RECORDS FOR THIS EXERCISE Start Marker
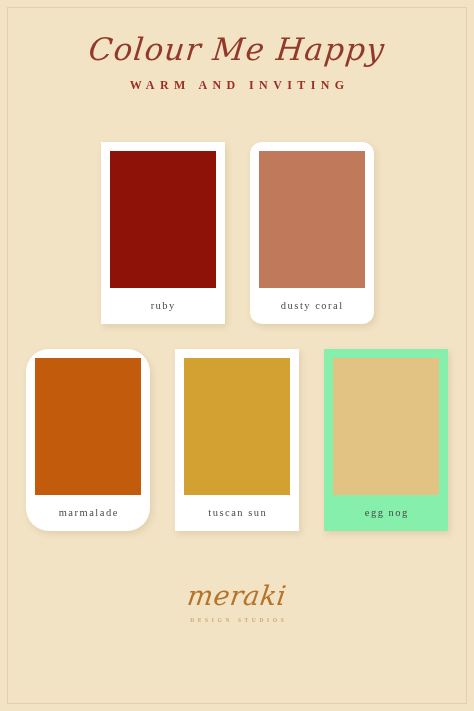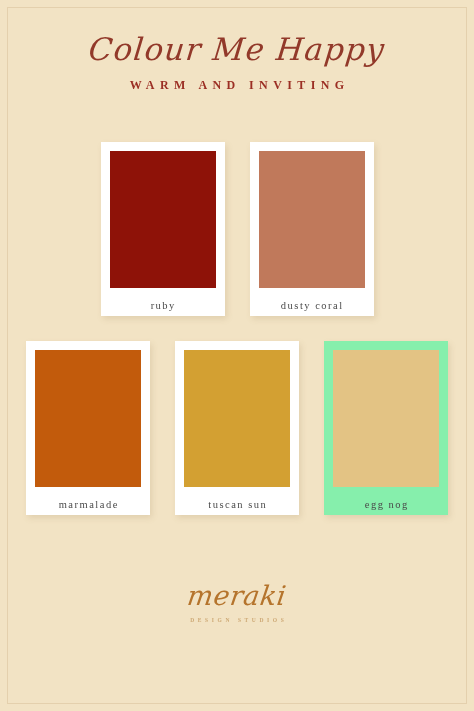--- a/index.html
+++ b/index.html
@@ -88,7 +88,7 @@
     height: 137px;
   }
   .swatch-label {
-    height: 28px;
+    height: 36px;
     line-height: 36px;
     text-align: center;
     font-family: "Liberation Serif", serif;

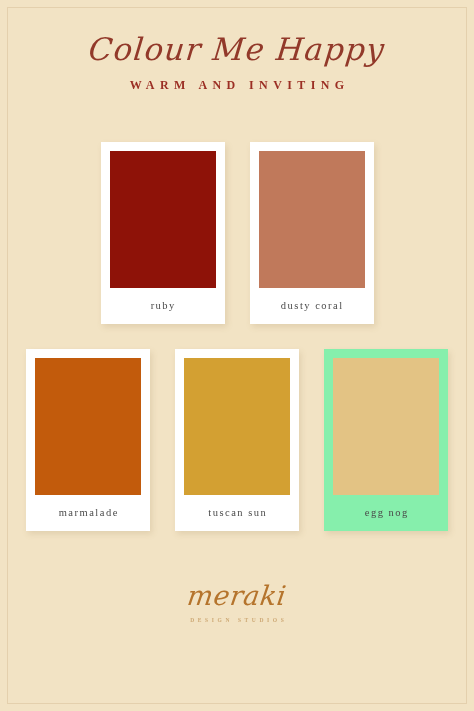--- a/index.html
+++ b/index.html
@@ -149,7 +149,7 @@
         <div class="swatch-label" style="color: rgb(74, 74, 74);">ruby</div>
       </div>
 
-      <div class="swatch-card" style="background: rgb(255, 255, 255);">
+      <div class="swatch-card" style="background: rgb(255, 255, 255); border-radius: 12px;">
         <div class="swatch-color" style="background-color: rgb(192, 121, 91);"></div>
         <div class="swatch-label" style="color: rgb(74, 74, 74);">dusty coral</div>
       </div>

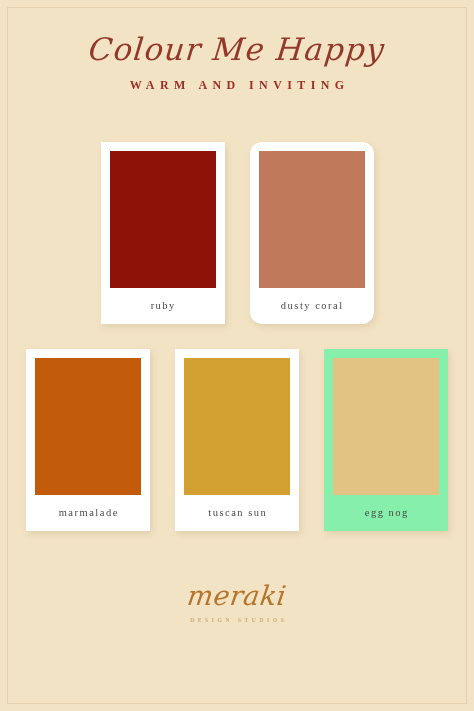--- a/index.html
+++ b/index.html
@@ -158,7 +158,7 @@
 
     <div class="swatch-row row-bottom">
 
-      <div class="swatch-card" style="background: rgb(255, 255, 255);">
+      <div class="swatch-card" style="background: rgb(255, 255, 255); border-radius: 23px;">
         <div class="swatch-color" style="background-color: rgb(194, 91, 12);"></div>
         <div class="swatch-label" style="color: rgb(74, 74, 74);">marmalade</div>
       </div>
RECORDS FOR THIS EXERCISE End Marker
YOUR TASK:
Omit each picture, then return all of the listing exactly as it stands.

RESPONSE TO THE TASK:
--- a/index.html
+++ b/index.html
@@ -88,7 +88,7 @@
     height: 137px;
   }
   .swatch-label {
-    height: 28px;
+    height: 36px;
     line-height: 36px;
     text-align: center;
     font-family: "Liberation Serif", serif;

--- a/index.html
+++ b/index.html
@@ -149,7 +149,7 @@
         <div class="swatch-label" style="color: rgb(74, 74, 74);">ruby</div>
       </div>
 
-      <div class="swatch-card" style="background: rgb(255, 255, 255);">
+      <div class="swatch-card" style="background: rgb(255, 255, 255); border-radius: 12px;">
         <div class="swatch-color" style="background-color: rgb(192, 121, 91);"></div>
         <div class="swatch-label" style="color: rgb(74, 74, 74);">dusty coral</div>
       </div>

--- a/index.html
+++ b/index.html
@@ -158,7 +158,7 @@
 
     <div class="swatch-row row-bottom">
 
-      <div class="swatch-card" style="background: rgb(255, 255, 255);">
+      <div class="swatch-card" style="background: rgb(255, 255, 255); border-radius: 23px;">
         <div class="swatch-color" style="background-color: rgb(194, 91, 12);"></div>
         <div class="swatch-label" style="color: rgb(74, 74, 74);">marmalade</div>
       </div>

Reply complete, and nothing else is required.